Next, the manufacturing method of the compressor housing 1 of this embodiment is demonstrated.
As shown in FIGS. 6 and 7, the present manufacturing method performs an assembling process for assembling the sliding member 30 to the inner peripheral recess 21 of the housing body 20, a friction stir welding process described below, and a cutting process.
In the friction stir welding step, as shown in FIGS. 8 and 9, friction stir welding is performed at the boundary portion 101 between the outer peripheral end portion of the sliding member 30 and the inner peripheral end portion of the diffuser surface 24 of the housing body 20. Thereby, the junction part 4 is formed.

In the cutting step, after the friction stir welding step, the sliding member 30 and the housing body 20 are cut to form the shroud surface 31 and the diffuser surface 24 as shown in FIG.
In the cutting process, the shroud surface 31 and the diffuser surface 24 are formed, and the surface of the joint portion 4 is cut so that the surface is smoothly continuous with the diffuser surface 24 and the shroud surface 31.

  In the stage before the cutting step, the sliding member 30 does not have the shroud surface 31 (see FIGS. 1 to 3), and the inner peripheral surface 32 is in the axial direction X as shown in FIGS. The shape is uniformly formed throughout. By inserting the sliding member 30 having such a shape into the inner peripheral recess 21 of the housing body 20 in the assembly step, as shown in FIG. 7, the sub-assembly includes the housing body 20 and the sliding member 30 assembled together. 100 is obtained.

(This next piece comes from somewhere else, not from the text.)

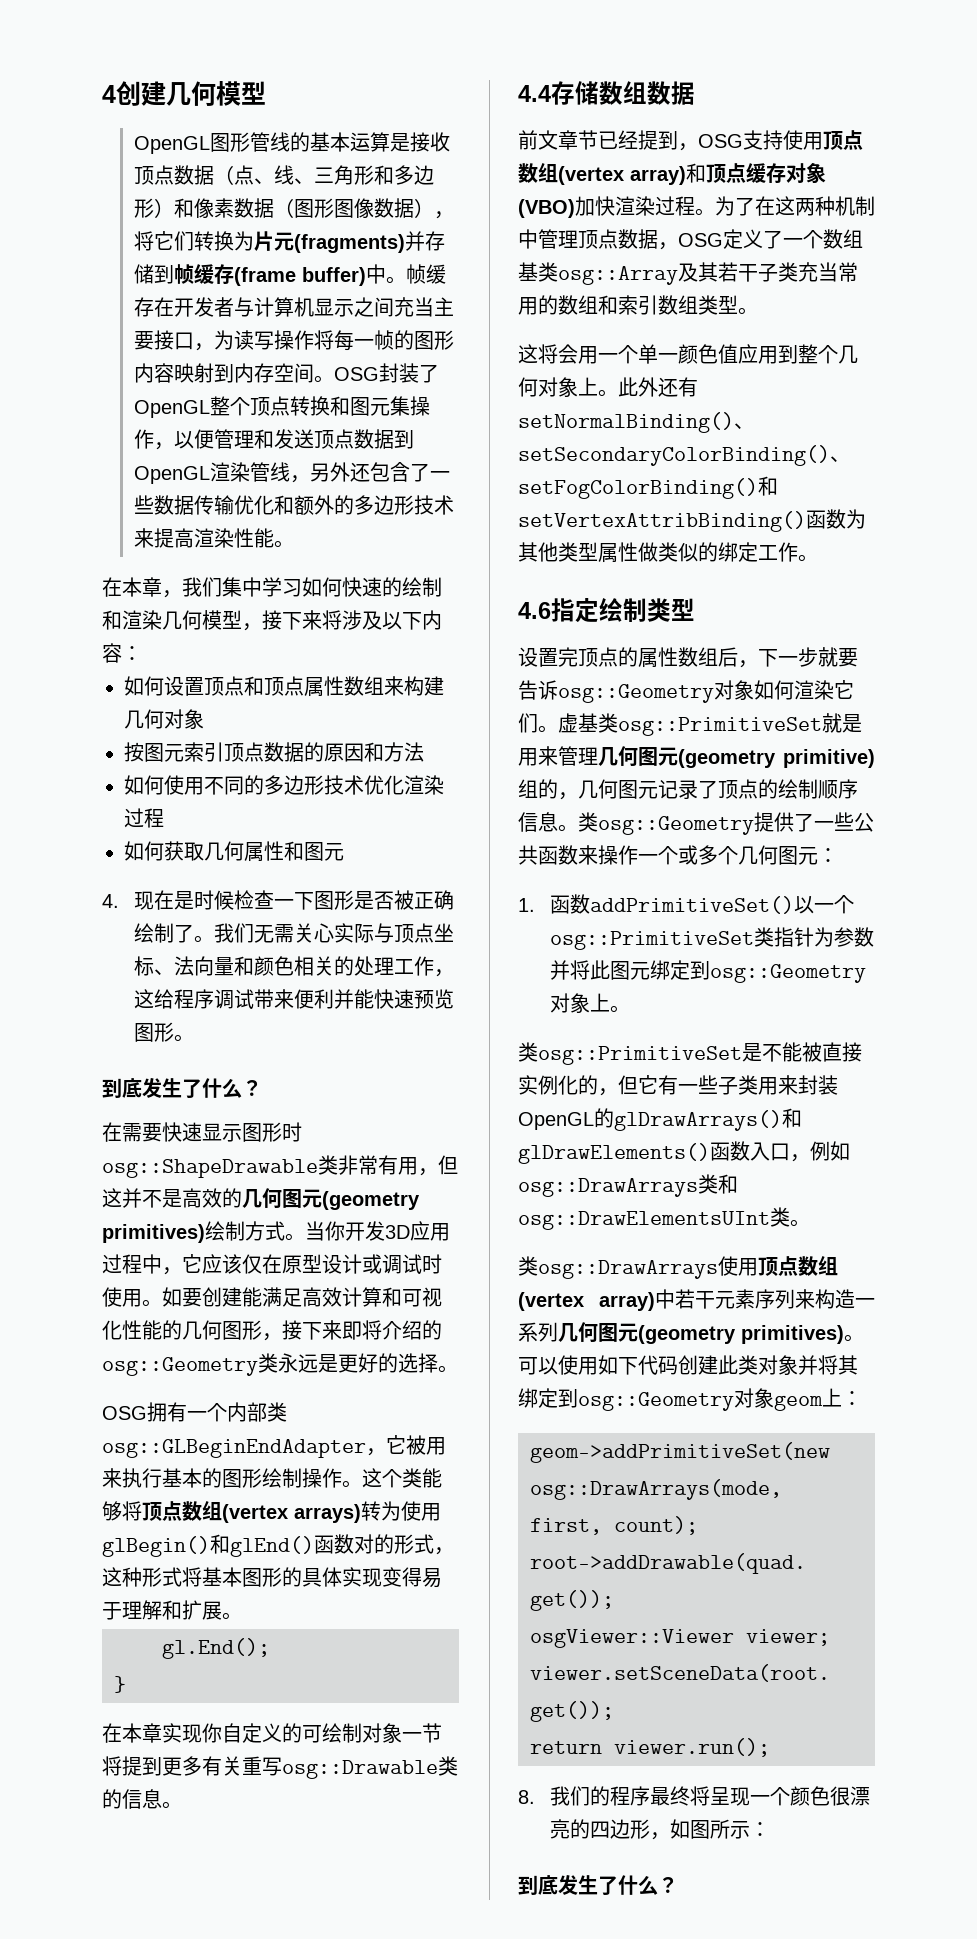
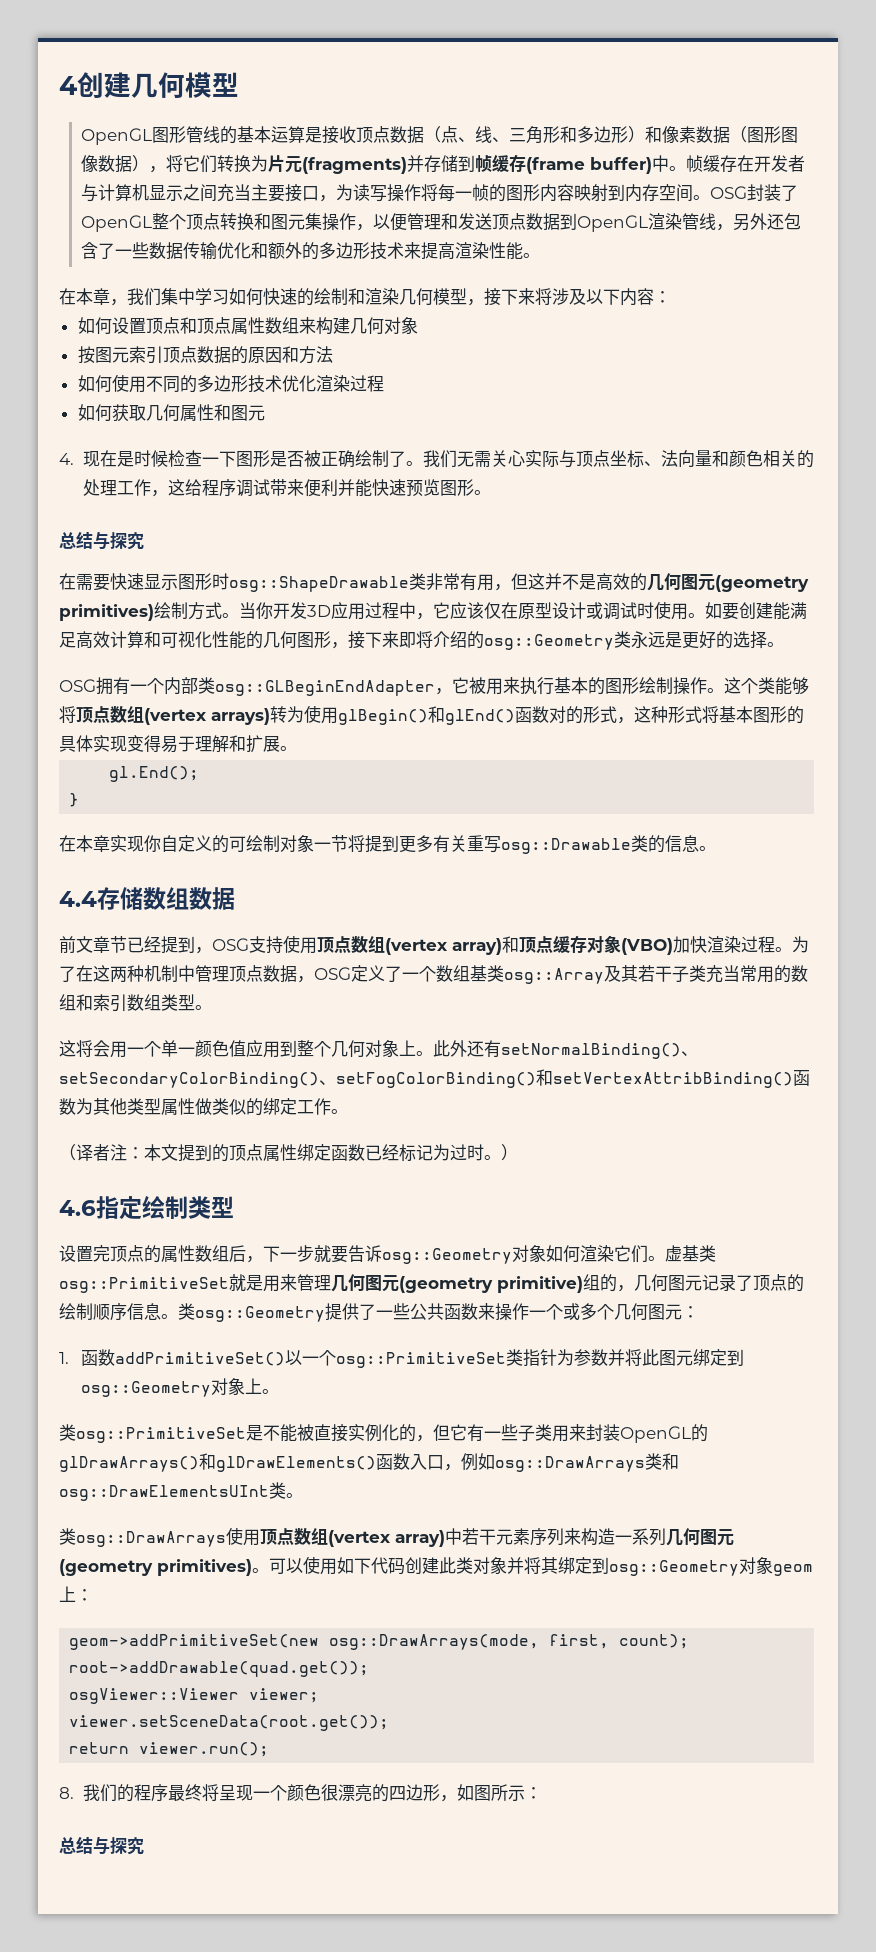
[102,1078,262,1098] 到底发生了什么？ -> [59,531,144,550] 总结与探究
(818, 558) none -> [59,1144,518,1162] // （译者注：本文提到的顶点属性绑定函数已经标记为过时。）
[518,1875,678,1895] 到底发生了什么？ -> [59,1836,144,1855] 总结与探究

  In the assembling step, the outer peripheral surface of the enlarged diameter portion 311 of the sliding member 30 is in contact with the inner peripheral surface of the second concave portion 220 in the inner peripheral concave portion 21 of the housing body 20, and the inner peripheral concave portion 21. Press fit. That is, the inner peripheral end portion of the diffuser surface 24 of the housing body 20 and the outer peripheral end portion of the sliding member 30 are in contact with each other. This contact portion is the boundary portion 101, and in the friction stir welding step, the joint portion 4 is formed so as to straddle the boundary portion 101.

Friction stir welding (FSW: Friction
Stir Welding) presses the rotating tool 5 that rotates at high speed against the vicinity of the boundary portion 101 (the portion to be processed) between the sliding member 30 and the housing body 20, and moves the rotating tool 5 along the boundary portion 101. The sliding member 30 and the housing body 20 are joined together. As shown in FIG. 8, the rotary tool 5 includes a columnar shoulder portion 51 and a small-diameter columnar probe portion 52 that protrudes from the distal end surface of the shoulder portion 51.

  Then, as shown by the arrow F in FIG. 8, the material of the sliding member 30 and the housing main body 20 (for example, polyimide resin and aluminum alloy) is generated by frictional heat generated when the rotating tool 5 is pressed against the processing target. ), Plastic flow occurs. Specifically, the material of the sliding member 30 and the housing main body 20 is agitated by the probe portion 52 pushed to a predetermined depth in the processing target portion, and flows so as to overflow to the surface. At the same time, the fluidized material of the sliding member 30 and the housing main body 20 is agitated while being pressed by the front end surface of the shoulder portion 51. As a result, the plastically flowed materials are fused and then solidified to form the joint portion 4 that joins the sliding member 30 and the housing body 20 to each other.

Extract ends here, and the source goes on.